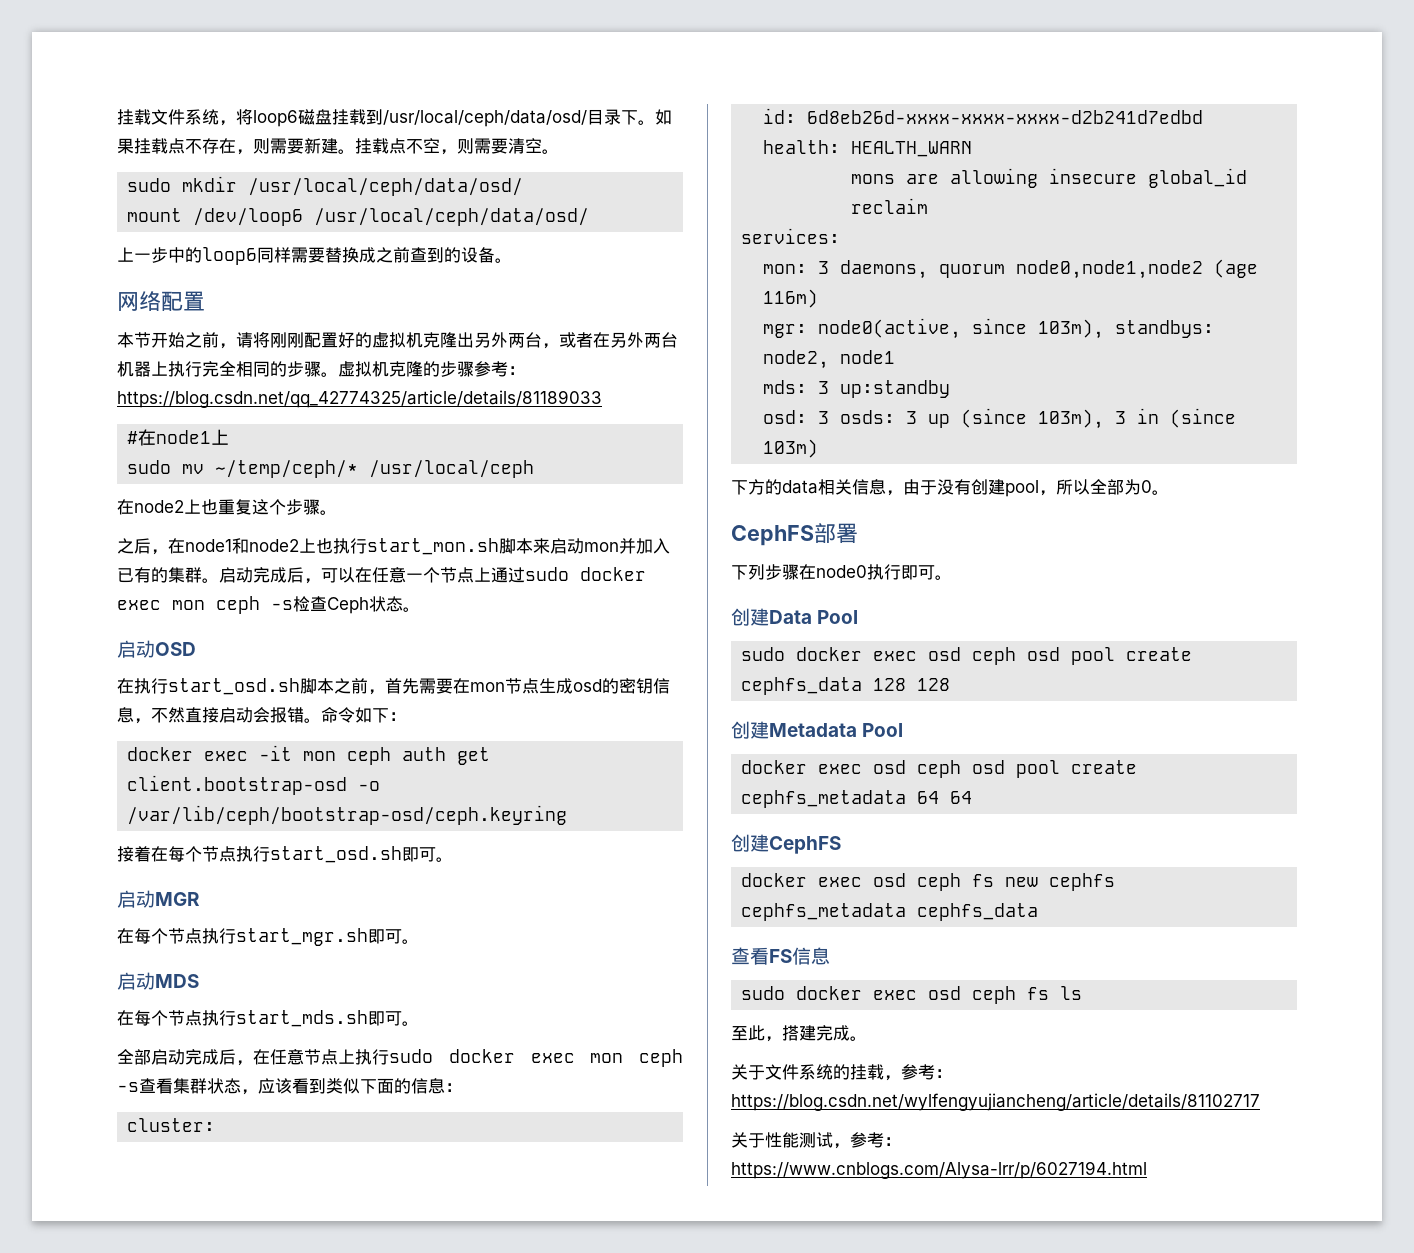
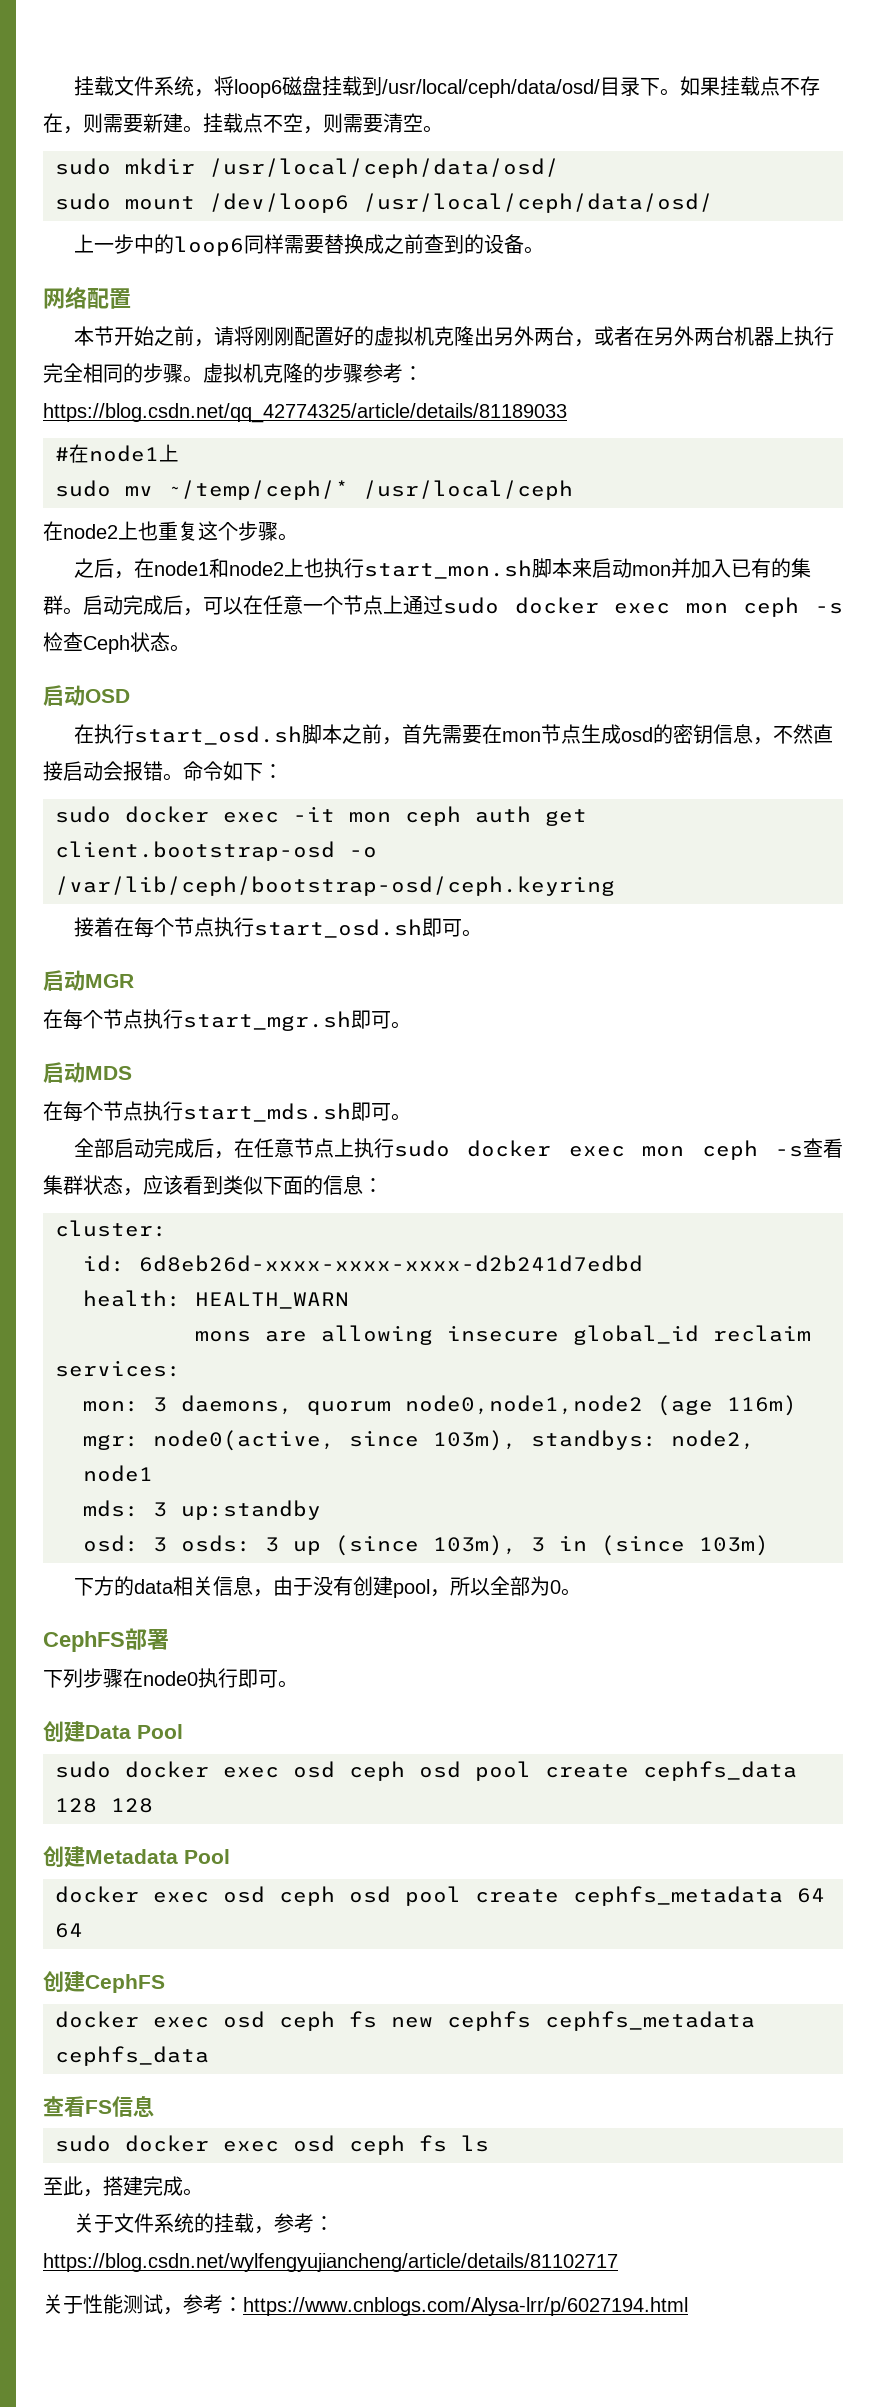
- mount /dev/loop6 /usr/local/ceph/data/osd/
+ sudo mount /dev/loop6 /usr/local/ceph/data/osd/
- docker exec -it mon ceph auth get client.bootstrap-osd -o /var/lib/ceph/bootstrap-osd/ceph.keyring
+ sudo docker exec -it mon ceph auth get client.bootstrap-osd -o /var/lib/ceph/bootstrap-osd/ceph.keyring

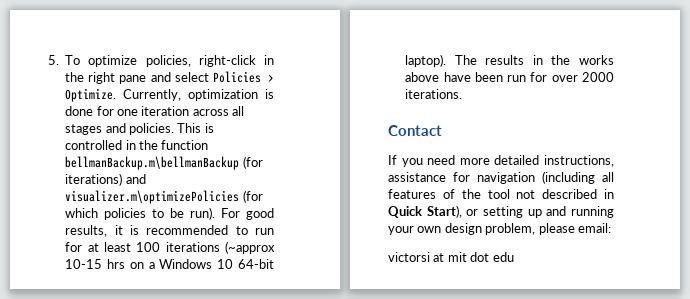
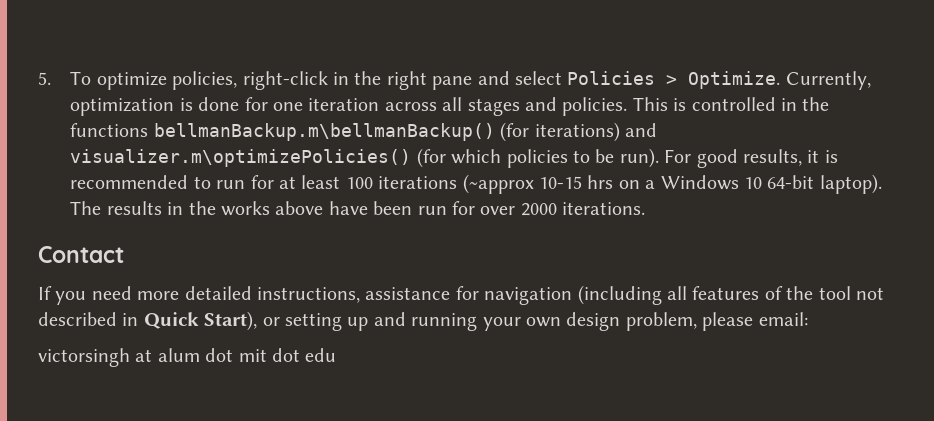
- This is controlled in the function bellmanBackup.m\bellmanBackup (for iterations) and visualizer.m\optimizePolicies (for which policies to be run).
+ This is controlled in the functions bellmanBackup.m\bellmanBackup() (for iterations) and visualizer.m\optimizePolicies() (for which policies to be run).
- victorsi at mit dot edu
+ victorsingh at alum dot mit dot edu

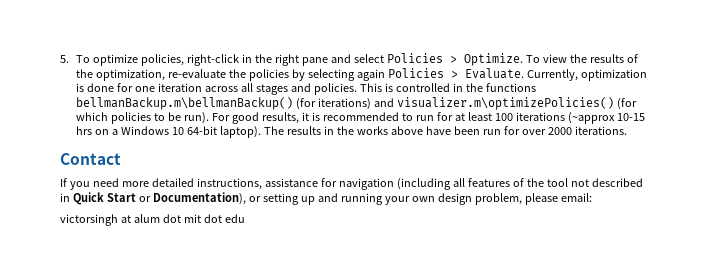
+ To view the results of the optimization, re-evaluate the policies by selecting again Policies > Evaluate.
- If you need more detailed instructions, assistance for navigation (including all features of the tool not described in Quick Start), or setting up and running your own design problem, please email:
+ If you need more detailed instructions, assistance for navigation (including all features of the tool not described in Quick Start or Documentation), or setting up and running your own design problem, please email:

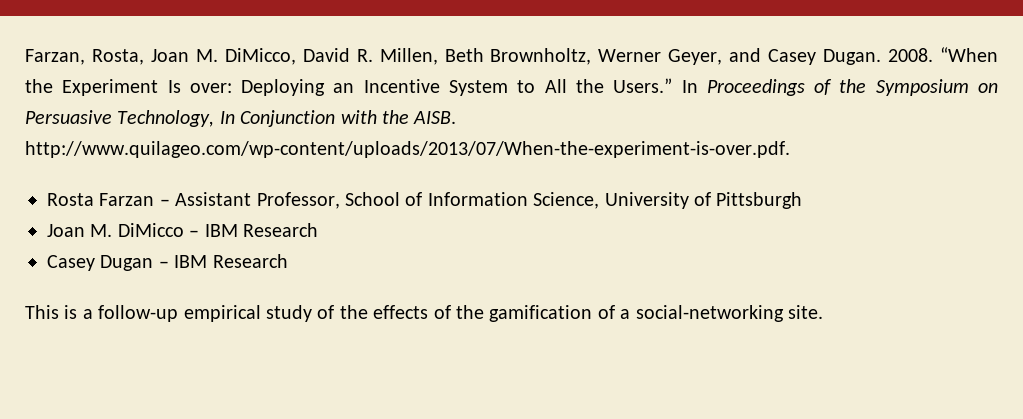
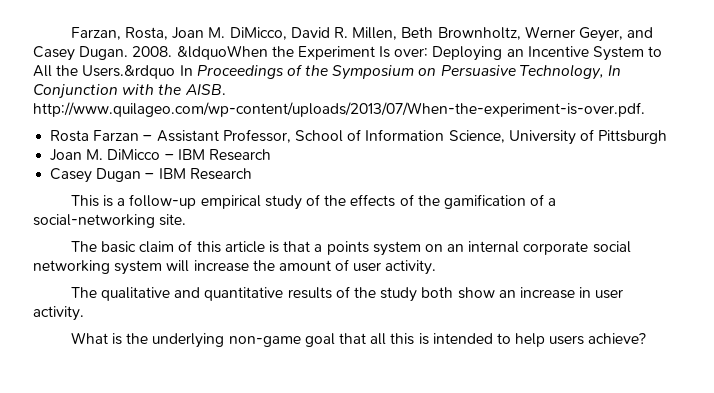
- “When the Experiment Is over: Deploying an Incentive System to All the Users.” In Proceedings of the Symposium on Persuasive Technology, In Conjunction with the AISB. http://www.quilageo.com/wp-content/uploads/2013/07/When-the-experiment-is-over.pdf.
+ &ldquoWhen the Experiment Is over: Deploying an Incentive System to All the Users.&rdquo In Proceedings of the Symposium on Persuasive Technology, In Conjunction with the AISB. http://www.quilageo.com/wp-content/uploads/2013/07/When-the-experiment-is-over.pdf.
+ The basic claim of this article is that a points system on an internal corporate social networking system will increase the amount of user activity.
+ The qualitative and quantitative results of the study both show an increase in user activity.
+ What is the underlying non-game goal that all this is intended to help users achieve?

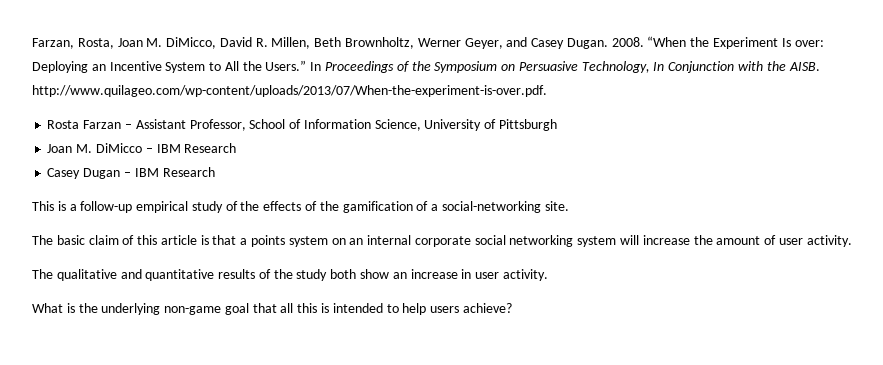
- &ldquoWhen the Experiment Is over: Deploying an Incentive System to All the Users.&rdquo In Proceedings of the Symposium on Persuasive Technology, In Conjunction with the AISB. http://www.quilageo.com/wp-content/uploads/2013/07/When-the-experiment-is-over.pdf.
+ “When the Experiment Is over: Deploying an Incentive System to All the Users.” In Proceedings of the Symposium on Persuasive Technology, In Conjunction with the AISB. http://www.quilageo.com/wp-content/uploads/2013/07/When-the-experiment-is-over.pdf.

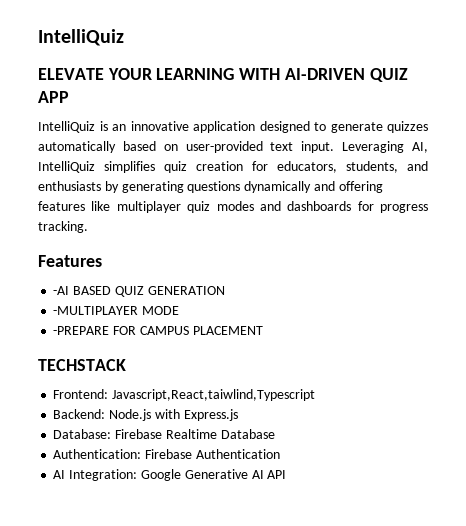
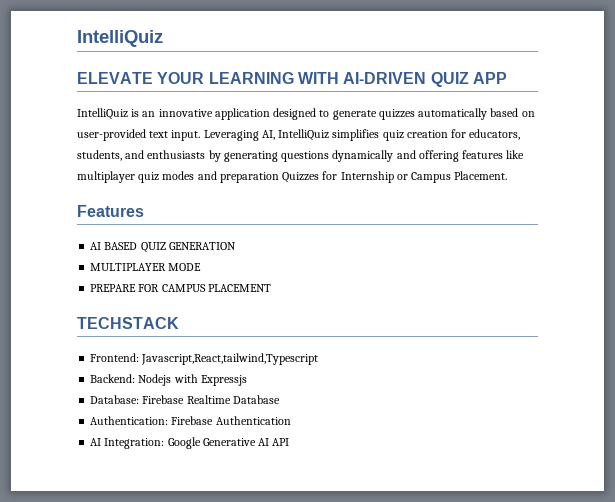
- Leveraging AI, IntelliQuiz simplifies quiz creation for educators, students, and enthusiasts by generating questions dynamically and offering features like multiplayer quiz modes and dashboards for progress tracking.
+ Leveraging AI, IntelliQuiz simplifies quiz creation for educators, students, and enthusiasts by generating questions dynamically and offering features like multiplayer quiz modes and preparation Quizzes for Internship or Campus Placement.
- -AI BASED QUIZ GENERATION
+ AI BASED QUIZ GENERATION
- -MULTIPLAYER MODE
+ MULTIPLAYER MODE
- -PREPARE FOR CAMPUS PLACEMENT
+ PREPARE FOR CAMPUS PLACEMENT
- Frontend: Javascript,React,taiwlind,Typescript
+ Frontend: Javascript,React,tailwind,Typescript
- Backend: Node.js with Express.js
+ Backend: Nodejs with Expressjs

........

## About this task
Set down the data again, exactly, without images.

## Answer for this exercise
- mount /dev/loop6 /usr/local/ceph/data/osd/
+ sudo mount /dev/loop6 /usr/local/ceph/data/osd/
- docker exec -it mon ceph auth get client.bootstrap-osd -o /var/lib/ceph/bootstrap-osd/ceph.keyring
+ sudo docker exec -it mon ceph auth get client.bootstrap-osd -o /var/lib/ceph/bootstrap-osd/ceph.keyring

- This is controlled in the function bellmanBackup.m\bellmanBackup (for iterations) and visualizer.m\optimizePolicies (for which policies to be run).
+ This is controlled in the functions bellmanBackup.m\bellmanBackup() (for iterations) and visualizer.m\optimizePolicies() (for which policies to be run).
- victorsi at mit dot edu
+ victorsingh at alum dot mit dot edu

+ To view the results of the optimization, re-evaluate the policies by selecting again Policies > Evaluate.
- If you need more detailed instructions, assistance for navigation (including all features of the tool not described in Quick Start), or setting up and running your own design problem, please email:
+ If you need more detailed instructions, assistance for navigation (including all features of the tool not described in Quick Start or Documentation), or setting up and running your own design problem, please email:

- “When the Experiment Is over: Deploying an Incentive System to All the Users.” In Proceedings of the Symposium on Persuasive Technology, In Conjunction with the AISB. http://www.quilageo.com/wp-content/uploads/2013/07/When-the-experiment-is-over.pdf.
+ &ldquoWhen the Experiment Is over: Deploying an Incentive System to All the Users.&rdquo In Proceedings of the Symposium on Persuasive Technology, In Conjunction with the AISB. http://www.quilageo.com/wp-content/uploads/2013/07/When-the-experiment-is-over.pdf.
+ The basic claim of this article is that a points system on an internal corporate social networking system will increase the amount of user activity.
+ The qualitative and quantitative results of the study both show an increase in user activity.
+ What is the underlying non-game goal that all this is intended to help users achieve?

- &ldquoWhen the Experiment Is over: Deploying an Incentive System to All the Users.&rdquo In Proceedings of the Symposium on Persuasive Technology, In Conjunction with the AISB. http://www.quilageo.com/wp-content/uploads/2013/07/When-the-experiment-is-over.pdf.
+ “When the Experiment Is over: Deploying an Incentive System to All the Users.” In Proceedings of the Symposium on Persuasive Technology, In Conjunction with the AISB. http://www.quilageo.com/wp-content/uploads/2013/07/When-the-experiment-is-over.pdf.

- Leveraging AI, IntelliQuiz simplifies quiz creation for educators, students, and enthusiasts by generating questions dynamically and offering features like multiplayer quiz modes and dashboards for progress tracking.
+ Leveraging AI, IntelliQuiz simplifies quiz creation for educators, students, and enthusiasts by generating questions dynamically and offering features like multiplayer quiz modes and preparation Quizzes for Internship or Campus Placement.
- -AI BASED QUIZ GENERATION
+ AI BASED QUIZ GENERATION
- -MULTIPLAYER MODE
+ MULTIPLAYER MODE
- -PREPARE FOR CAMPUS PLACEMENT
+ PREPARE FOR CAMPUS PLACEMENT
- Frontend: Javascript,React,taiwlind,Typescript
+ Frontend: Javascript,React,tailwind,Typescript
- Backend: Node.js with Express.js
+ Backend: Nodejs with Expressjs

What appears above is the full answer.